Tell your child to apply sunscreen generously — as much as a shot-glass-size amount at every application — and reapply it every two hours and after swimming.

Several environmental and consumer groups have recently raised questions about the safety of many sunscreens. Those with the active ingredients zinc oxide and titanium dioxide — the thick, white stuff — are generally considered the safest and most effective. Unfortunately, they are also likely to be expensive — as much as $10 an ounce.

The Environmental Working Group, an advocacy organization, recently rated sunscreens for chemical safety and effectiveness. The group recommends against products containing retinyl palmitate, a derivative of vitamin A, because animal studies suggest it may increase the risk of skin cancer when exposed to sunlight. The group also flagged a hormone-disrupting chemical called oxybenzone that is found in many sunscreens.

Anyone can have an allergic reaction to an ingredient in sunscreen, so you should have your child try out any new brand of sunscreen before packing it.

The safest bet may be to convince your child to wear a wide brim hat, seek out shade whenever possible, and choose indoor activities during the middle of the day, when the sun is the strongest.

BUG REPELLENT If your child attends day camp, it’s easy to get them inside at dusk, when mosquitoes are most active. At sleep-away camp, it’s out of your control.

The need for repellent depends somewhat on where the camp is located. If it’s at the edge of a mosquito-infested swamp, you probably need stronger stuff than if it’s in an urban environment.

The Environmental Working Group also rates bug sprays, and many more repellents meet its safety standards than do sunscreens. Some brands can be sprayed on cotton, wool, or nylon clothes in addition to or instead of on skin.
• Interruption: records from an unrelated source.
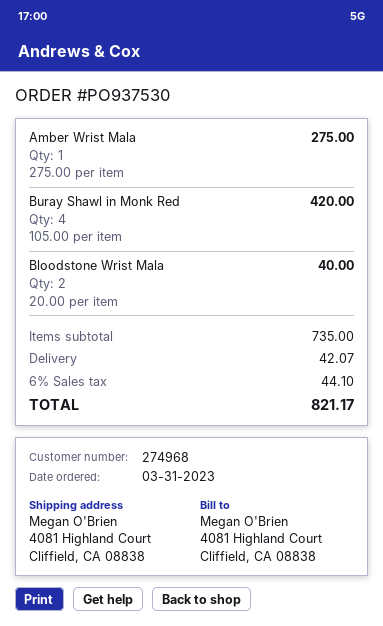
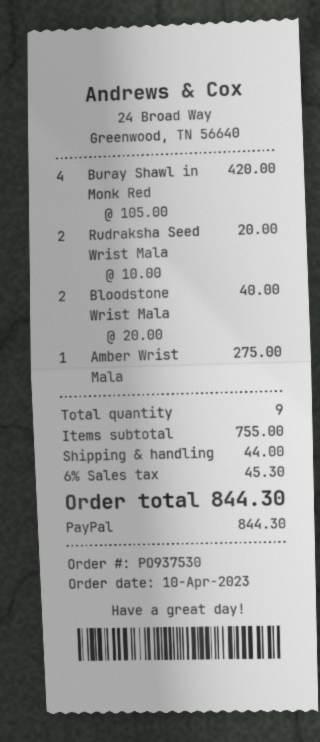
order date: 2023-03-31 -> 2023-04-10
Rudraksha Seed Wrist Mala: none -> 2 x 10.00 = 20.00
subtotal: 735.00 -> 755.00
shipping: 42.07 -> 44.00
tax: 6% = 44.10 -> 6% = 45.30
total: 821.17 -> 844.30

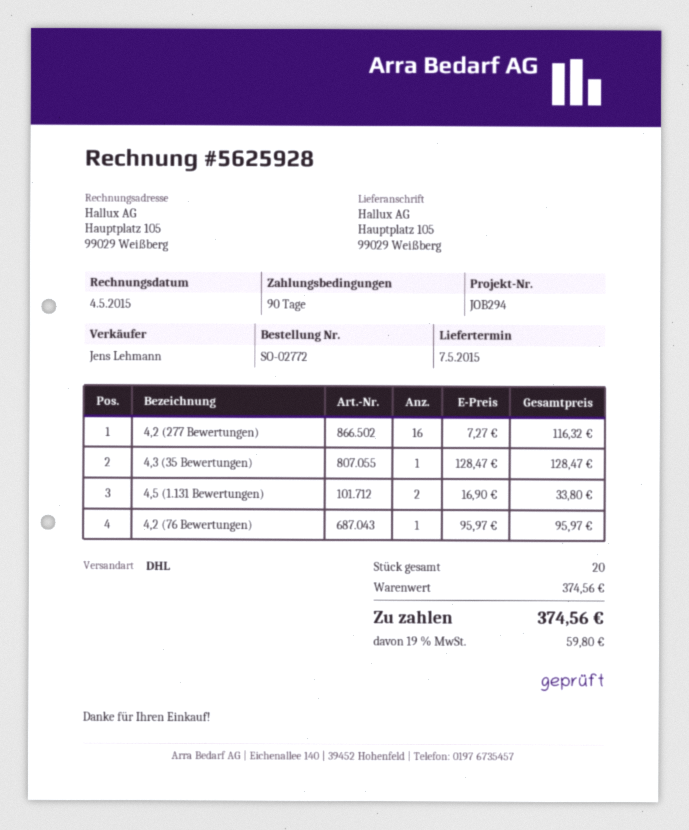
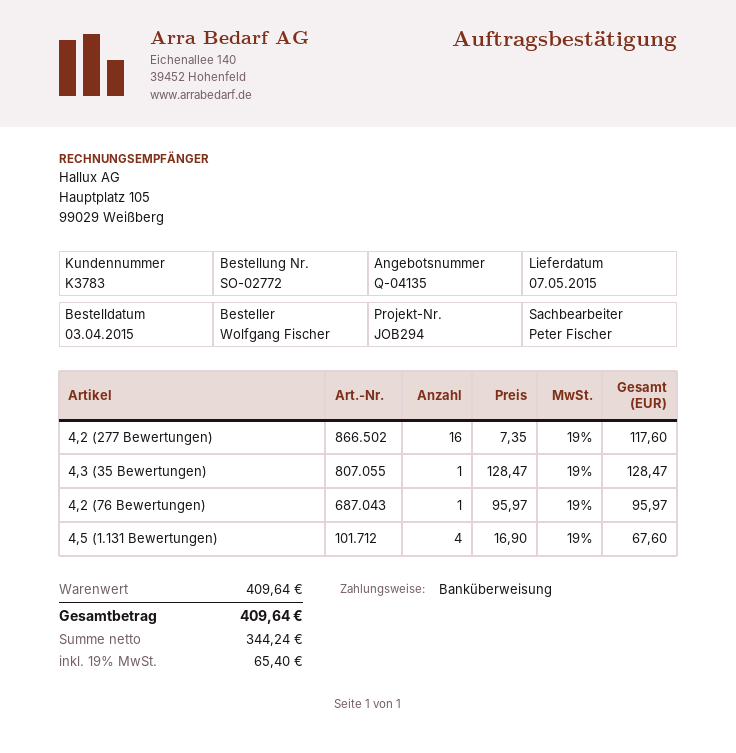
sales rep: Jens Lehmann -> Peter Fischer
4,2 (277 Bewertungen): 16 x 7.27 = 116.32 -> 16 x 7.35 = 117.60
4,5 (1.131 Bewertungen): 2 x 16.90 = 33.80 -> 4 x 16.90 = 67.60
subtotal: 374.56 -> 409.64
tax: 19% = 59.80 -> 19% = 65.40
total: 374.56 -> 409.64

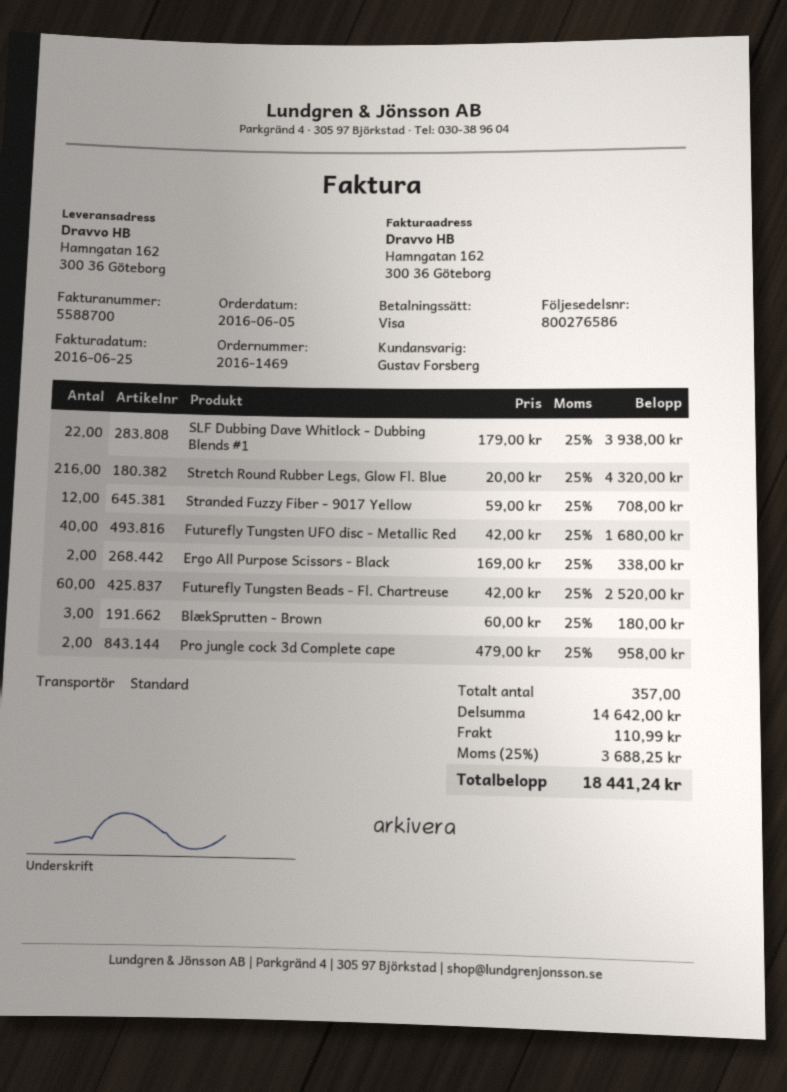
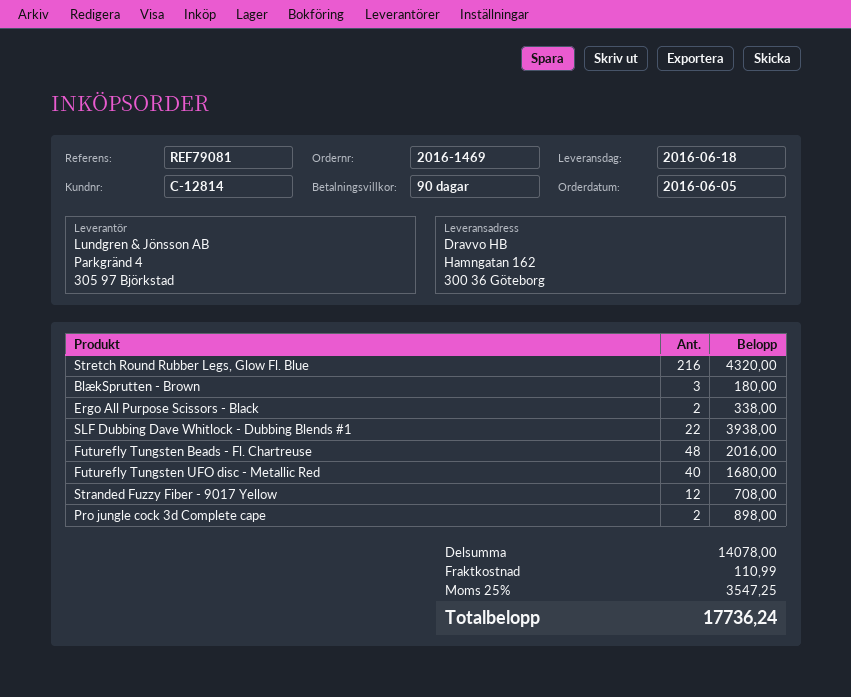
Futurefly Tungsten Beads - Fl. Chartreuse: 60 for 2520.00 -> 48 for 2016.00
Pro jungle cock 3d Complete cape: 2 for 958.00 -> 2 for 898.00
subtotal: 14642.00 -> 14078.00
tax: 25% = 3688.25 -> 25% = 3547.25
total: 18441.24 -> 17736.24

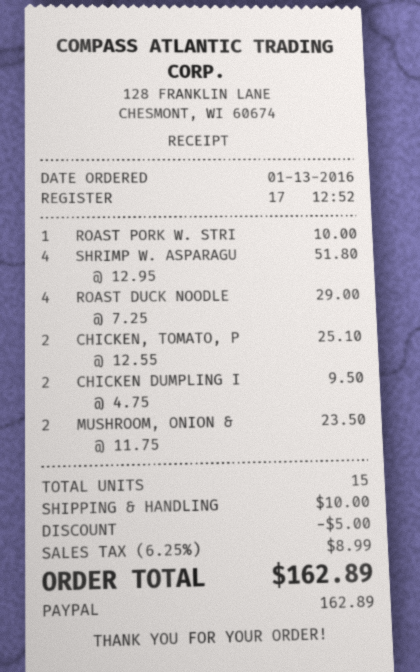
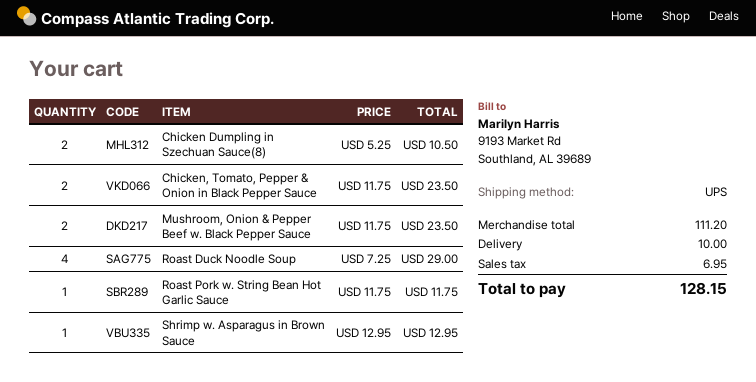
ROAST PORK W. STRI: 1 x 10.00 = 10.00 -> 1 x 11.75 = 11.75
SHRIMP W. ASPARAGU: 4 x 12.95 = 51.80 -> 1 x 12.95 = 12.95
CHICKEN, TOMATO, P: 2 x 12.55 = 25.10 -> 2 x 11.75 = 23.50
CHICKEN DUMPLING I: 2 x 4.75 = 9.50 -> 2 x 5.25 = 10.50
discount: 5.00 -> none
tax: 8.99 -> 6.95
total: 162.89 -> 128.15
“If you have something specific you want your child to use, make sure you’ve got it packed and plan to communicate with the camp,’’ Lindstrom said.

HOMESICKNESS, EMOTIONAL ISSUES Parents can make their child’s adjustment to camp easier or harder, specialists said.
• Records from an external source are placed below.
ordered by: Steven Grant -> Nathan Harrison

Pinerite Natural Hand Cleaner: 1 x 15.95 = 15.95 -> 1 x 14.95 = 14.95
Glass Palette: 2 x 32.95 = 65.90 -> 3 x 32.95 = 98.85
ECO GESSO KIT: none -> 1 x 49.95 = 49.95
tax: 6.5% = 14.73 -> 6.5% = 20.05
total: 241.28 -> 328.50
Before camp starts, avoid the “What will I do without you?’’ kind of statements. To you, this may be a throwaway line, but to a 9-year-old, it can create feelings of guilt that they are making you unhappy by going to camp, Lindstrom said.

“Anxiety with regard to camp is generally a learned experience,’’ said Linda Ebner Erceg, executive director of the Association of Camp Nurses. “Kids may catch it from parents.’’
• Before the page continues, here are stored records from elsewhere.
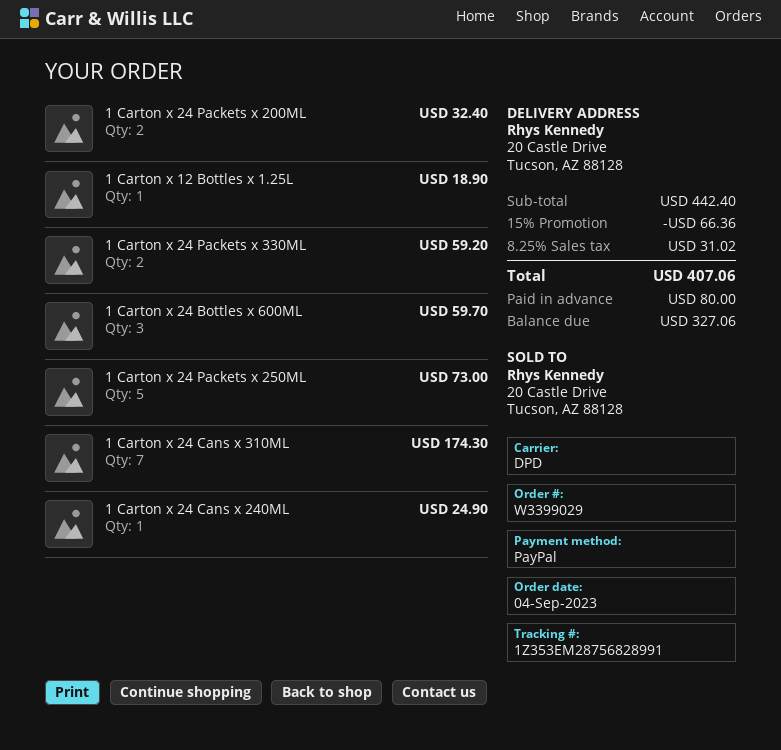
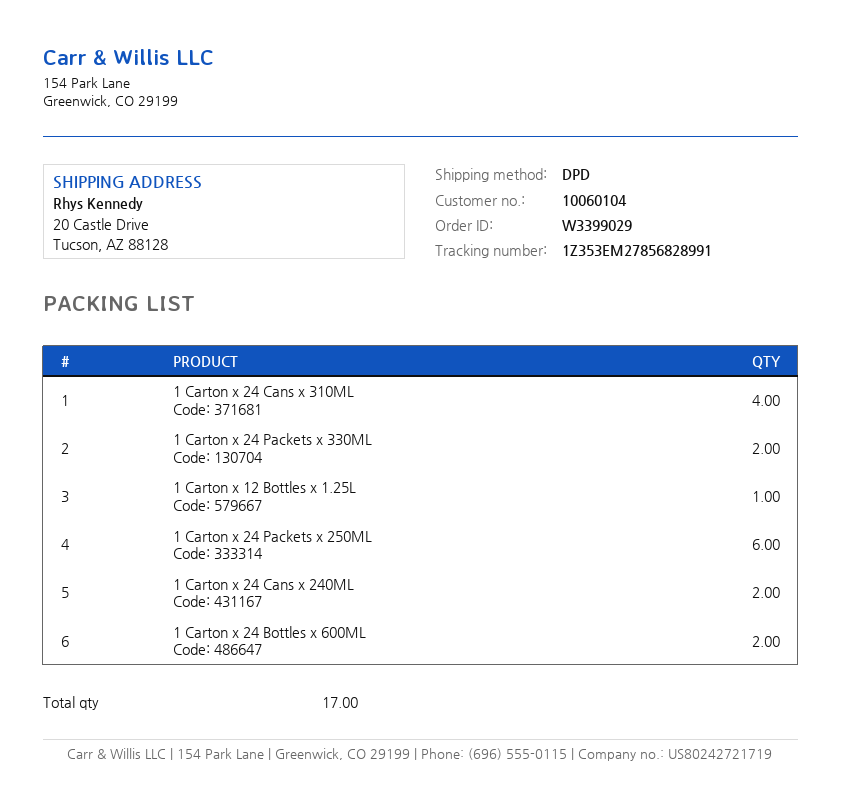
tracking number: 1Z353EM28756828991 -> 1Z353EM27856828991
1 Carton x 24 Packets x 200ML: 2 -> none
1 Carton x 24 Bottles x 600ML: 3 -> 2
1 Carton x 24 Packets x 250ML: 5 -> 6
1 Carton x 24 Cans x 310ML: 7 -> 4
1 Carton x 24 Cans x 240ML: 1 -> 2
It is natural for a child to feel lonesome during the first week of sleepaway camp, without bedtime stories, mom or dad to tuck them in, or their regular routine. But don’t promise your child that you will be there to pick them up if they are not happy, several experts warned. That sets up an expectation you may not be willing to meet, and it undermines the growth that can happen at camp.

If parents are feeling nervous or apprehensive themselves while their children are at camp, they should feel free to call the camp director or nurse, Erceg said — even every day, if necessary at first. If children are upset at camp, they should speak to their counselor, she said.

Campers or their parents should immediately tell a counselor or camp official about bullying or any other behavior that feels threatening. Camp directors have become very attuned to such issues in recent years, Erceg said, but they cannot address problems they are not aware of.

“The code of silence has to be broken for us to help you,’’ she said.

Before sending children off to sleepaway camp for the first time, make sure they have had a chance to practice with a few sleepovers with friends or relatives. That time apart is good for both child and parent, said camp consultant Thurber, a nationally recognized expert on homesickness.

“We don’t develop coping strategies unless we’re made a little uncomfortable, challenged a bit,’’ said Thurber, who has spent more than 25 summers at camps and offers a free camp guide at

Oh, and one more tip: Don’t forget to label everything!

“At the end of the summer, I have 30 pairs of unlabeled swim goggles,’’ Thurber said.